Clock Algorithm (Second Chance)

Clock Algorithm
================

  A clock hand sweeps around finding frames to replace

      [Frame0: ref=1]
     /                \
  [Frame4: ref=0]    [Frame1: ref=1]   <-- clock hand position
     \                /
      [Frame3: ref=1]
         |
      [Frame2: ref=0]

  Replacement process:
  1. Check ref bit of Frame1 where clock hand points
  2. If ref=1, set ref=0 and move to next
  3. When a frame with ref=0 is found, select it for replacement
  4. Frame2 (ref=0) is selected for eviction

5.3 Dirty Pages and Checkpoints

Checkpoint Process
==================

  1. Collect dirty page list
     Frame0(Page5): dirty -> needs to be written to disk
     Frame2(Page3): dirty -> needs to be written to disk

  2. Fuzzy Checkpoint (InnoDB approach)
     - Does not write all dirty pages at once
     - Writes incrementally in the background
     - Distributes system load

  3. Record Checkpoint LSN
     - WAL logs before this LSN are not needed for recovery
     - WAL files can be recycled

  Timeline:
  WAL: [LSN:100][LSN:101]...[LSN:200][LSN:201]...
                              ^
                         Checkpoint LSN=200
                         (all changes before LSN 200 safely on disk)

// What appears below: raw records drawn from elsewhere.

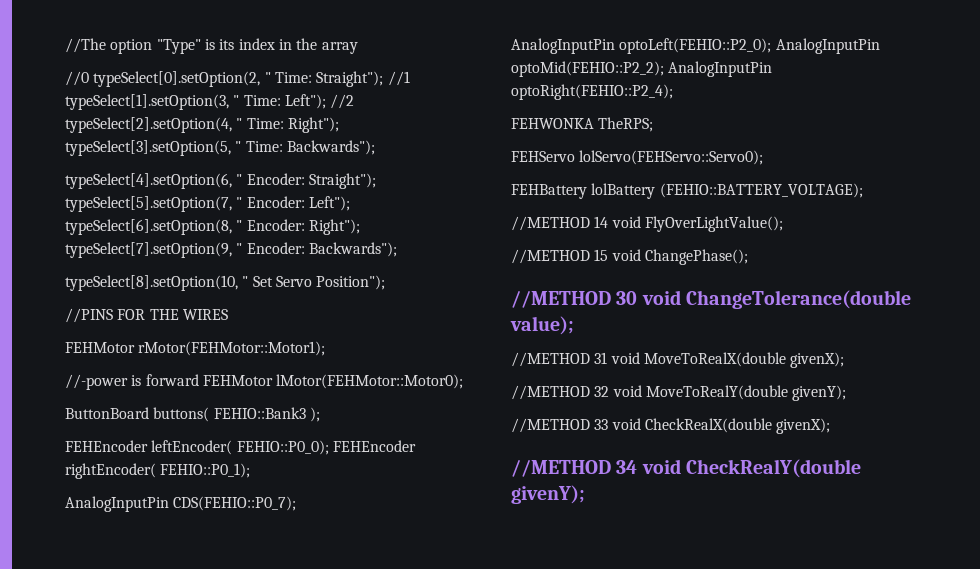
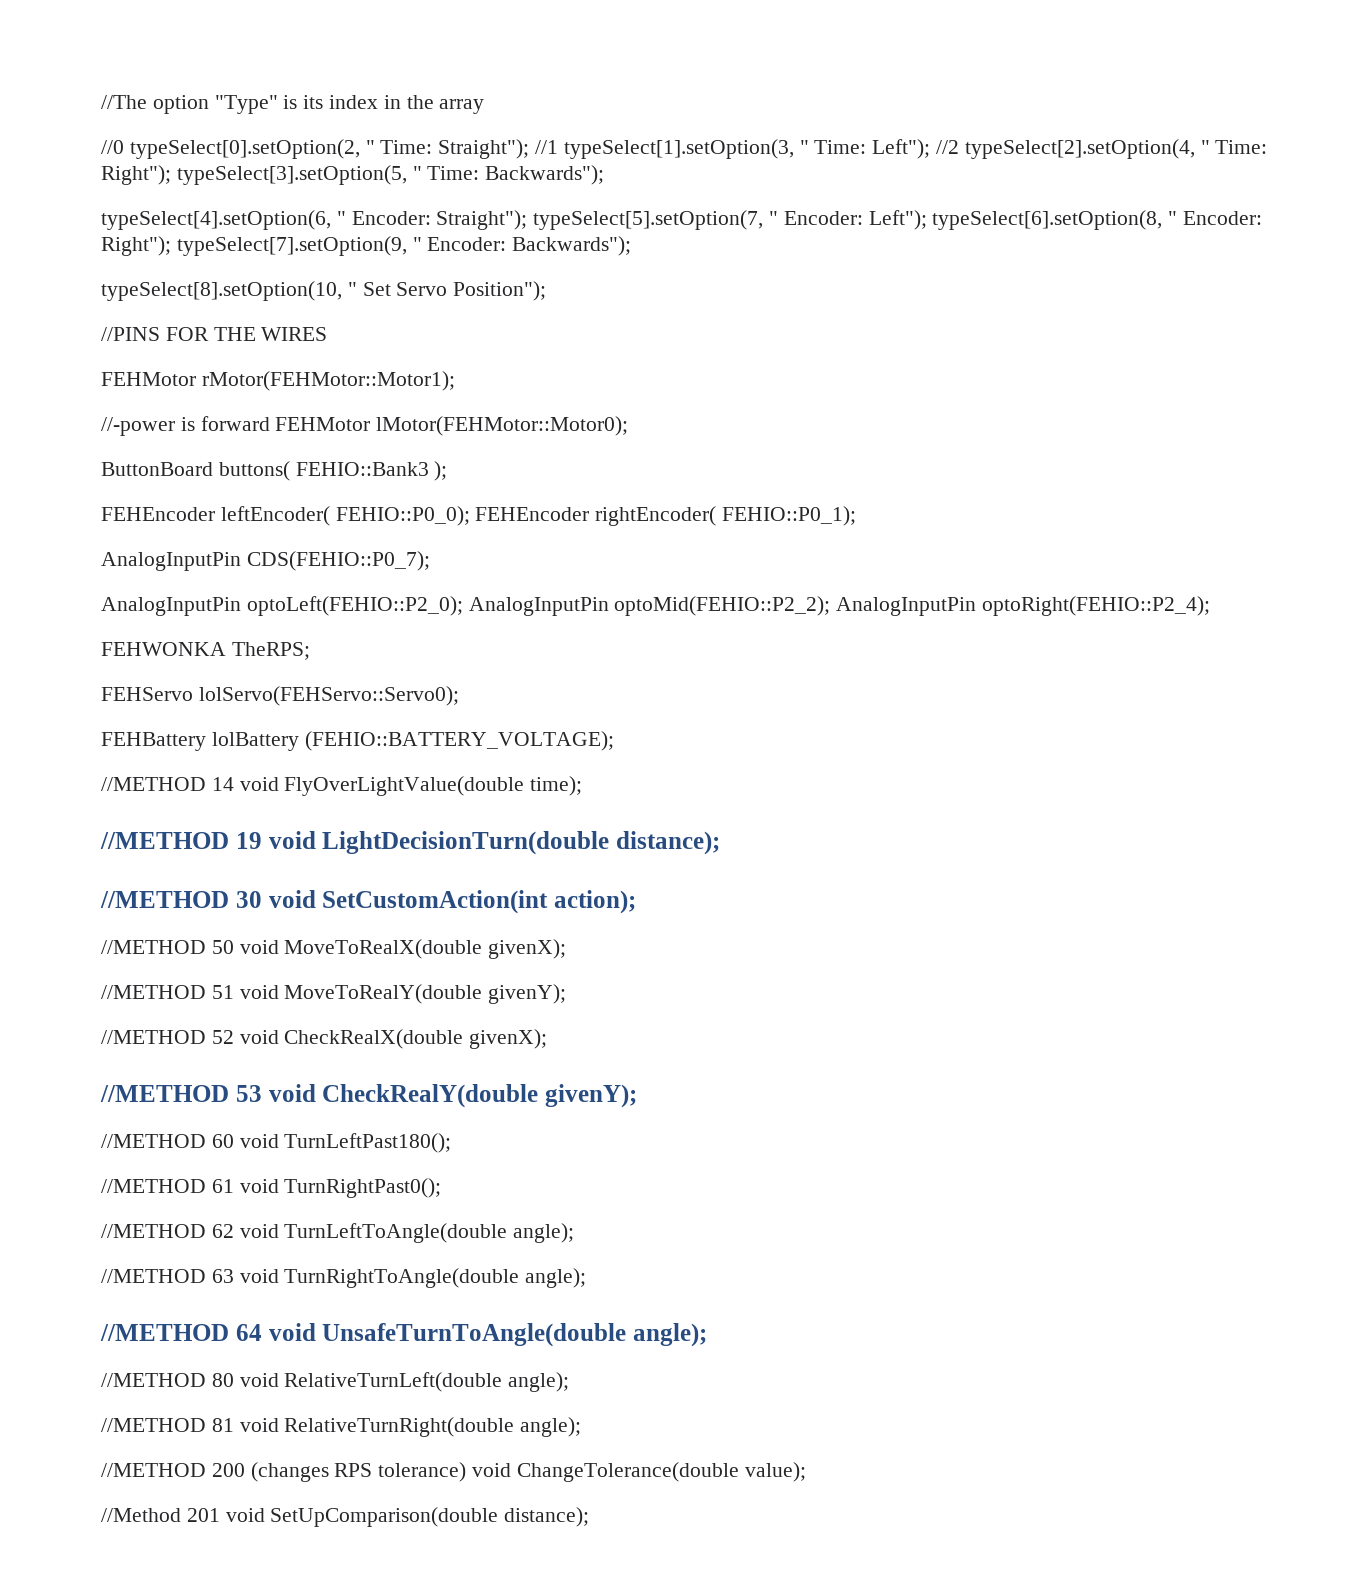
[644,216,783,232] [511,249,748,265] FlyOverLightValue(); // //METHOD 15 void ChangePhase(); -> [284,776,583,796] [100,831,720,855] FlyOverLightValue(double time); // //METHOD 19 void LightDecisionTurn(double distance);
[686,290,912,309] [510,316,574,335] [511,352,608,367] ChangeTolerance(double value); // //METHOD 31 -> [322,890,636,914] [101,940,234,954] SetCustomAction(int action); // //METHOD 50
[594,386,610,397] 32 -> [211,985,234,999] 51
[594,419,609,430] 33 -> [211,1030,234,1044] 52
[616,460,638,474] 34 -> [235,1085,262,1102] 53
(585, 494) none -> [101,1133,452,1153] [101,1178,442,1198] [101,1223,575,1243] [101,1268,587,1288] [100,1323,707,1347] [101,1372,570,1392] [101,1417,582,1437] [101,1462,806,1482] [101,1507,590,1527] // //METHOD 60 void TurnLeftPast180(); // //METHOD 61 void TurnRightPast0(); // //METHOD 62 void TurnLeftToAngle(double angle); // //METHOD 63 void TurnRightToAngle(double angle); // //METHOD 64 void UnsafeTurnToAngle(double angle); // //METHOD 80 void RelativeTurnLeft(double angle); // //METHOD 81 void RelativeTurnRight(double angle); // //METHOD 200 (changes RPS tolerance) void ChangeTolerance(double value); // //Method 201 void SetUpComparison(double distance);

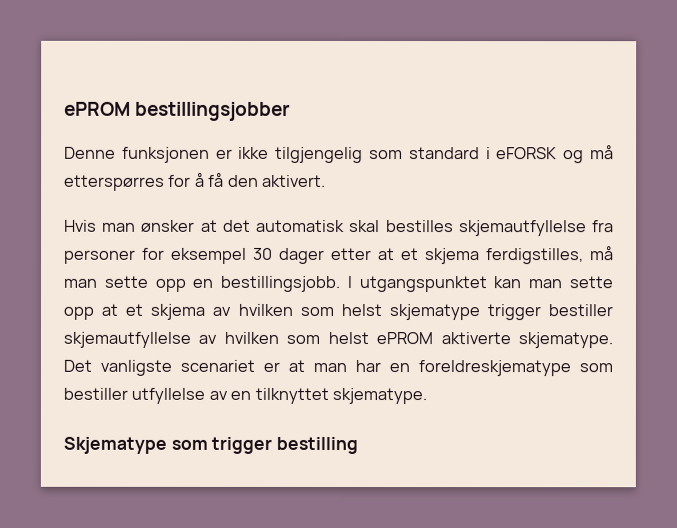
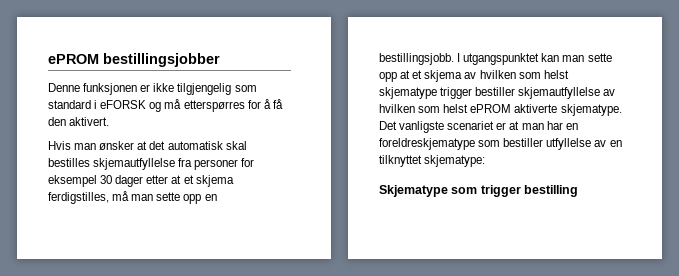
[332,387,428,405] skjematype. -> [424,155,486,167] skjematype:

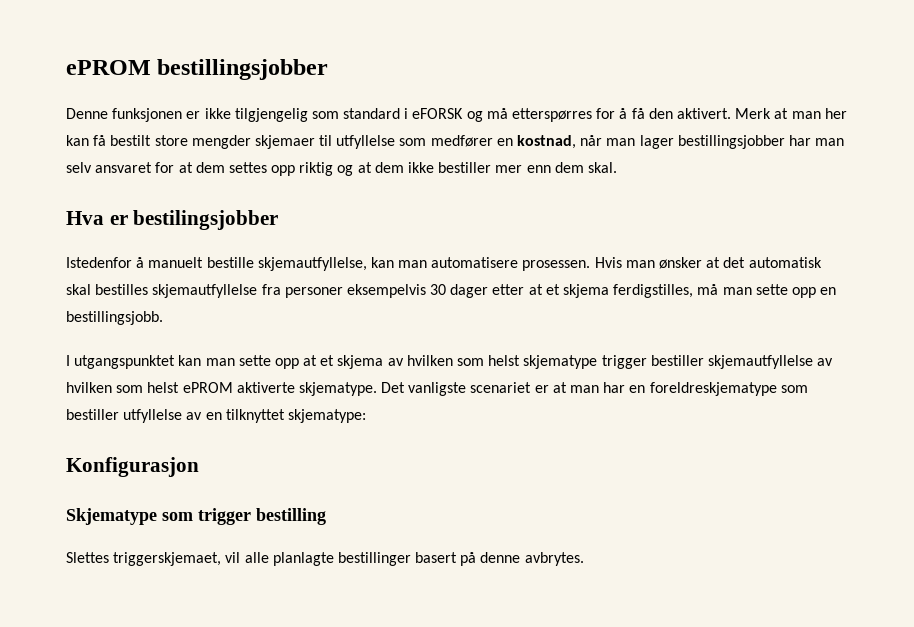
(110, 121) // -> [735,108,847,119] [66,135,845,149] [66,162,617,176] [66,210,279,230] [66,257,591,271] Merk at man her kan få bestilt store mengder skjemaer til utfyllelse som medfører en kostnad, når man lager bestillingsjobber har man selv ansvaret for at dem settes opp riktig og at dem ikke bestiller mer enn dem skal. // Hva er bestilingsjobber // Istedenfor å manuelt bestille skjemautfyllelse, kan man automatisere prosessen.
[241,158,255,167] [48,175,97,187] for eksempel -> [346,284,426,298] eksempelvis
(454, 59) none -> (163, 318) //
(486, 161) none -> [66,457,199,477] // Konfigurasjon
(579, 191) none -> [66,552,584,566] // Slettes triggerskjemaet, vil alle planlagte bestillinger basert på denne avbrytes.

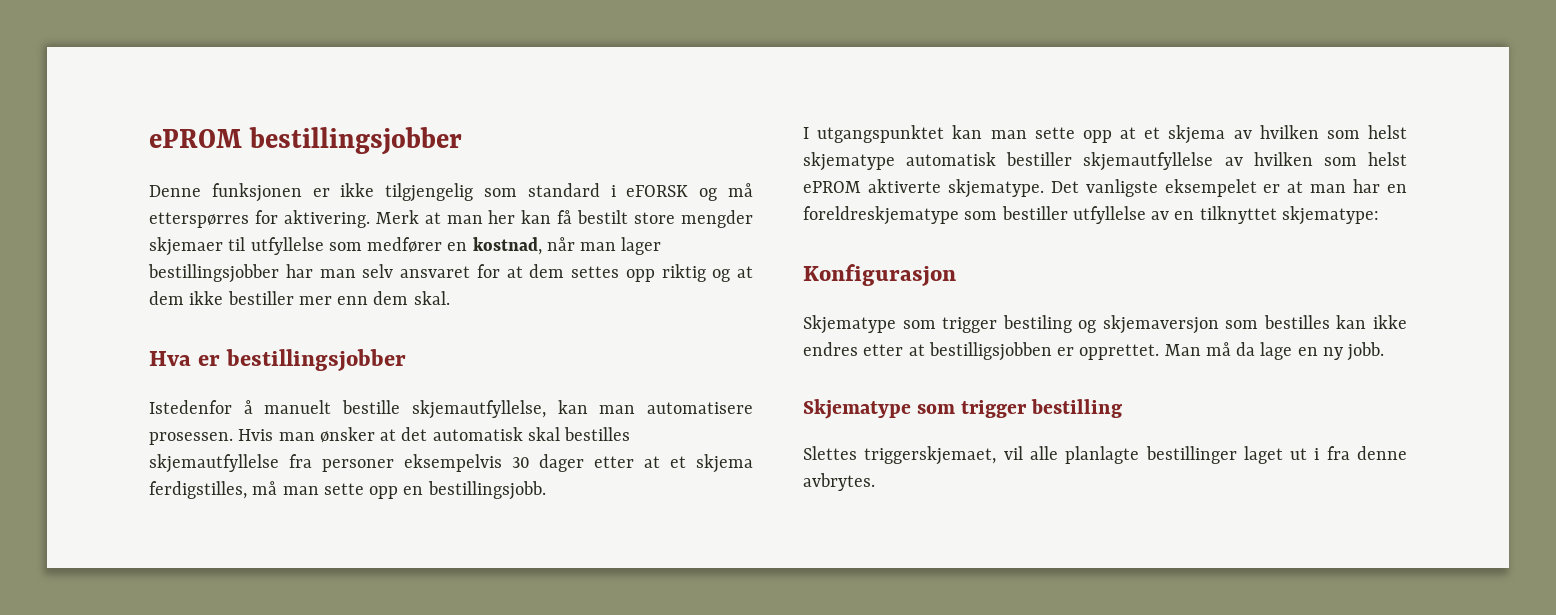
[619,108,731,119] å få den aktivert. -> [283,210,370,228] aktivering.
[133,210,279,230] bestilingsjobber -> [226,349,407,371] bestillingsjobber
[601,355,647,369] trigger -> [906,152,997,166] automatisk
[470,382,532,393] scenariet -> [1164,179,1257,197] eksempelet
(199, 467) none -> [803,315,1407,334] [803,342,1385,361] // Skjematype som trigger bestiling og skjemaversjon som bestilles kan ikke endres etter at bestilligsjobben er opprettet. Man må da lage en ny jobb.
[415,552,477,566] basert på -> [1243,446,1350,464] laget ut i fra

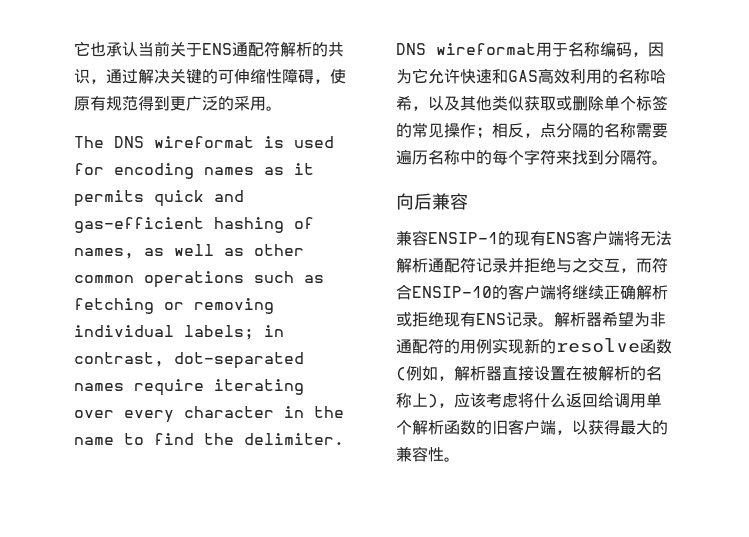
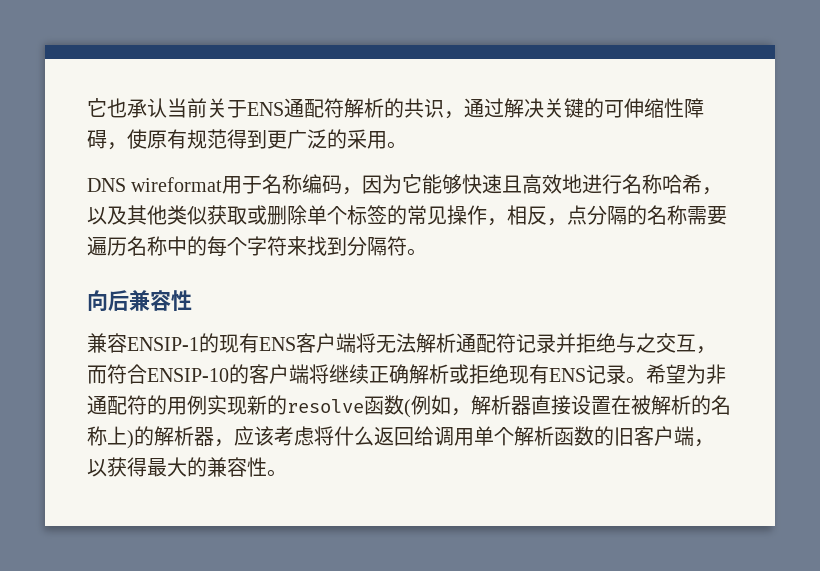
[74,136,334,148] [74,163,314,179] [74,190,244,207] [74,217,314,233] [74,244,304,259] [74,271,324,288] [74,298,274,314] [74,325,284,340] [74,352,304,369] [74,379,304,396] [74,406,344,423] [74,433,344,445] The DNS wireformat is used for encoding names as it permits quick and gas-efficient hashing of names, as well as other common operations such as fetching or removing individual labels; in contrast, dot-separated names require iterating over every character in the name to find the delimiter. -> (407, 145) none
[428,68,618,84] 允许快速和GAS高效利用的 -> [422,174,623,194] 能够快速且高效地进行
[476,127,492,139] ； -> [487,218,507,226] ，
(468, 201) none -> [171,290,192,311] 性
[554,312,602,327] 解析器 -> (646, 380) none
(438, 401) none -> [134,426,214,446] 的解析器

6. WAL (Write-Ahead Log) Deep Dive

WAL is a protocol that writes logs before modifying data. It is the cornerstone of crash recovery.

6.1 How WAL Works

WAL Write Flow
===============

  1. Transaction begins
     BEGIN;

  2. UPDATE users SET name='Bob' WHERE id=1;
     a) Write log record to WAL:
        [LSN:101, TxID:5, Table:users, PK:1, 
         old:{name:'Alice'}, new:{name:'Bob'}]
     b) Modify page in Buffer Pool (in memory only)

  3. COMMIT;
     a) Write commit record to WAL:
        [LSN:102, TxID:5, COMMIT]
     b) fsync WAL to disk (this guarantees COMMIT durability!)
     c) Respond success to client

  Key point: Data pages are lazily written to disk later
  As long as WAL is on disk, recovery after crash is possible

6.2 Log Sequence Number (LSN)

LSN Structure and Role
=======================

  WAL File:
  [LSN:100|INSERT|TxID:3|...][LSN:101|UPDATE|TxID:5|...][LSN:102|COMMIT|TxID:5]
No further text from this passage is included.